(Listed entries)

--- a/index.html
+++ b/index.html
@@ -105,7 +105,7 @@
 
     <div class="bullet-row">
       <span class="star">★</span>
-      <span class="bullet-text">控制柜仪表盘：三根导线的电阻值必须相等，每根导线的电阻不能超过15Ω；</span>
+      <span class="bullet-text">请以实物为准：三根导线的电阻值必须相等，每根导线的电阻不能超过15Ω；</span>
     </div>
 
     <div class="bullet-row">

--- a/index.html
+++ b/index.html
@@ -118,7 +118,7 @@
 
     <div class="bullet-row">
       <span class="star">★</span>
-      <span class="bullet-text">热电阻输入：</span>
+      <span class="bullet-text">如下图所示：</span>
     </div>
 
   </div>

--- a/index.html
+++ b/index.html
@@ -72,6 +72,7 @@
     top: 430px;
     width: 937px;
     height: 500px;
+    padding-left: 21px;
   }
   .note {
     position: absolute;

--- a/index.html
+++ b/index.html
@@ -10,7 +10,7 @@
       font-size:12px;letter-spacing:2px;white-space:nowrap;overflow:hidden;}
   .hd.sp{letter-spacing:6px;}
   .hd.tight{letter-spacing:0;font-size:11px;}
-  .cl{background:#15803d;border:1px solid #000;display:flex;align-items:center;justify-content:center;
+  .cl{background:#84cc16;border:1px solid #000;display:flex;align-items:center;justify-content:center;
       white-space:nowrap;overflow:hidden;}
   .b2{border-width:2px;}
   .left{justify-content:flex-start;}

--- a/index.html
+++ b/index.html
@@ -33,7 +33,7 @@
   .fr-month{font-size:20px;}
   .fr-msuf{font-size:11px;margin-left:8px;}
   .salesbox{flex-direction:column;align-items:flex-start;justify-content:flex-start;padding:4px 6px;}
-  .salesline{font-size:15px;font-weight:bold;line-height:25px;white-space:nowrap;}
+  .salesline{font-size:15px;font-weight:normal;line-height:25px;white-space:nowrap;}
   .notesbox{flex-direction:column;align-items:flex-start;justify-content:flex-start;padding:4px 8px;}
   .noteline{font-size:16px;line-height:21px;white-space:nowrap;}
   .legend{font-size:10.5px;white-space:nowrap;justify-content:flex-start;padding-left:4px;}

(End Listed entries)

◆ **Work task**
Repeat the listing. Keep each line precisely as shown.

◆ **Exercise result**
--- a/index.html
+++ b/index.html
@@ -105,7 +105,7 @@
 
     <div class="bullet-row">
       <span class="star">★</span>
-      <span class="bullet-text">控制柜仪表盘：三根导线的电阻值必须相等，每根导线的电阻不能超过15Ω；</span>
+      <span class="bullet-text">请以实物为准：三根导线的电阻值必须相等，每根导线的电阻不能超过15Ω；</span>
     </div>
 
     <div class="bullet-row">

--- a/index.html
+++ b/index.html
@@ -118,7 +118,7 @@
 
     <div class="bullet-row">
       <span class="star">★</span>
-      <span class="bullet-text">热电阻输入：</span>
+      <span class="bullet-text">如下图所示：</span>
     </div>
 
   </div>

--- a/index.html
+++ b/index.html
@@ -72,6 +72,7 @@
     top: 430px;
     width: 937px;
     height: 500px;
+    padding-left: 21px;
   }
   .note {
     position: absolute;

--- a/index.html
+++ b/index.html
@@ -10,7 +10,7 @@
       font-size:12px;letter-spacing:2px;white-space:nowrap;overflow:hidden;}
   .hd.sp{letter-spacing:6px;}
   .hd.tight{letter-spacing:0;font-size:11px;}
-  .cl{background:#15803d;border:1px solid #000;display:flex;align-items:center;justify-content:center;
+  .cl{background:#84cc16;border:1px solid #000;display:flex;align-items:center;justify-content:center;
       white-space:nowrap;overflow:hidden;}
   .b2{border-width:2px;}
   .left{justify-content:flex-start;}

--- a/index.html
+++ b/index.html
@@ -33,7 +33,7 @@
   .fr-month{font-size:20px;}
   .fr-msuf{font-size:11px;margin-left:8px;}
   .salesbox{flex-direction:column;align-items:flex-start;justify-content:flex-start;padding:4px 6px;}
-  .salesline{font-size:15px;font-weight:bold;line-height:25px;white-space:nowrap;}
+  .salesline{font-size:15px;font-weight:normal;line-height:25px;white-space:nowrap;}
   .notesbox{flex-direction:column;align-items:flex-start;justify-content:flex-start;padding:4px 8px;}
   .noteline{font-size:16px;line-height:21px;white-space:nowrap;}
   .legend{font-size:10.5px;white-space:nowrap;justify-content:flex-start;padding-left:4px;}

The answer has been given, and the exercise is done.